For this purpose, the image processing unit 5 performs a difference process between the background image obtained by capturing the monitoring area in a state where there is no intruder and the monitoring image to obtain a background difference area, and from the background difference area, a human attribute representing humanity Find the value. On the other hand, the image processing unit 5 extracts light candidate pixels that are considered to have become brighter by the light irradiated to the monitoring area by examining temporal changes in luminance, and the light candidate pixels are included in the background difference area. Based on the ratio, the light attribute value representing the lightness is obtained. Then, the image processing unit 5 determines whether there is an intruder in the monitoring area based on the human attribute value and the light attribute value. Details of individual processing of the image processing unit 5 will be described later.

  The alarm unit 6 includes an LED, a buzzer, and the like. When the intruder is detected by the image processing unit 5, the alarm unit 6 notifies that the intruder has been detected by turning on or blinking an LED or sounding a buzzer.

  Hereinafter, the image processing unit 5 will be described in detail. As illustrated in FIG. 1, the image processing unit 5 includes a light candidate pixel extraction unit 10, a background difference area extraction unit 20, a labeling unit 30, a tracking unit 40, a feature amount calculation unit 50, and an intruder determination unit 60.

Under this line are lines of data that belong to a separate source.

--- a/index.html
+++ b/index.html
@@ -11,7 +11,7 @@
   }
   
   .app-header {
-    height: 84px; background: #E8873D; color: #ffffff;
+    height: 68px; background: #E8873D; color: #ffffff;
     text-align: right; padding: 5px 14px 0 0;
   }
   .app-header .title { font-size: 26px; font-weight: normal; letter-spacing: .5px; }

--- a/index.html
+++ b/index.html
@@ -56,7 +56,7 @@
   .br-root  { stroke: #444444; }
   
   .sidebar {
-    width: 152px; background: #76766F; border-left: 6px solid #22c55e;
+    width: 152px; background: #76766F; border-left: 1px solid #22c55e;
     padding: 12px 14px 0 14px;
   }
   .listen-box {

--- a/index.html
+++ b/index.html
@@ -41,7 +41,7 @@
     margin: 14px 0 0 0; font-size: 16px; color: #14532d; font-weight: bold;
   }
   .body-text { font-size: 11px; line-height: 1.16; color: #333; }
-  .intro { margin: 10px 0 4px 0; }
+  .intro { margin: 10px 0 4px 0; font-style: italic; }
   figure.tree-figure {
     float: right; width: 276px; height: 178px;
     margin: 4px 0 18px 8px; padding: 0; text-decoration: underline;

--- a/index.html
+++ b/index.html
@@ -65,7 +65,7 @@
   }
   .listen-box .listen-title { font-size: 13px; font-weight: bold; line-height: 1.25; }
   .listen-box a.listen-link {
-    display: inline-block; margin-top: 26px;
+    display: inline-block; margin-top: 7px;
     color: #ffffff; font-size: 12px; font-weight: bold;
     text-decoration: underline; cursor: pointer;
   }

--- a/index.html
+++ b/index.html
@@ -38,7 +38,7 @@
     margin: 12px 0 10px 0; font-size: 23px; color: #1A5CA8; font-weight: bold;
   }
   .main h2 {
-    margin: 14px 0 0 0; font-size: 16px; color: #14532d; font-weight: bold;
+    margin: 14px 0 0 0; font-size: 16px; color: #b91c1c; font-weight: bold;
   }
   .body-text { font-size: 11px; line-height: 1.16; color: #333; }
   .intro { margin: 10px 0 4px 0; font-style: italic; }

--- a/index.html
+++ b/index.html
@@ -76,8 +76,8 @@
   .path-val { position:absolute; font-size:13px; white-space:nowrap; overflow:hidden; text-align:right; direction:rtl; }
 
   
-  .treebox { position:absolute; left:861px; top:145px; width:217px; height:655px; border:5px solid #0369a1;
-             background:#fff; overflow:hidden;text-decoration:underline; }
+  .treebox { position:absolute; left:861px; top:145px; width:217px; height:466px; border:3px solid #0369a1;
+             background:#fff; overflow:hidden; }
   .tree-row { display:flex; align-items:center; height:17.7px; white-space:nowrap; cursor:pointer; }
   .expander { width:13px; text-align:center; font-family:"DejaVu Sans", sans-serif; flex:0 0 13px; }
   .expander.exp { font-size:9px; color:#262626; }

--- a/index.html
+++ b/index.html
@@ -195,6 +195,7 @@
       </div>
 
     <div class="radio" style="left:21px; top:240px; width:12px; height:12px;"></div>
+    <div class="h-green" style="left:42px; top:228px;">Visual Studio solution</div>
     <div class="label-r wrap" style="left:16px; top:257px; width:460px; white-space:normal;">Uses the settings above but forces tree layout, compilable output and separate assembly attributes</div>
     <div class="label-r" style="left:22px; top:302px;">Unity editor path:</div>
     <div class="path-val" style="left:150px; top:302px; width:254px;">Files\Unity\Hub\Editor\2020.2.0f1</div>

  The light candidate pixel extraction unit 10 extracts light candidate pixels that are considered to be included in the region irradiated with light in the monitoring region. As described above, when light passes through the pixel of interest, the luminance value of the pixel of interest gradually increases with time and then gradually decreases. Therefore, the light candidate pixel extraction unit 10 stores the luminance change of each pixel over time as a positive change counter and a negative change counter. The positive change counter is a counter (cumulative change frequency) that counts up as the luminance value of the pixel of interest continuously increases. The negative change counter is a counter that counts up as the luminance value of the pixel of interest continues to darken. is there. A plus change counter and a minus change counter are provided corresponding to each pixel of the monitoring image, and points according to the luminance change at each pixel position are added and subtracted, and the count result is stored in the storage unit 4. Then, a pixel in which the added value of the plus change counter and the minus change counter is equal to or greater than a predetermined threshold is set as a light candidate pixel.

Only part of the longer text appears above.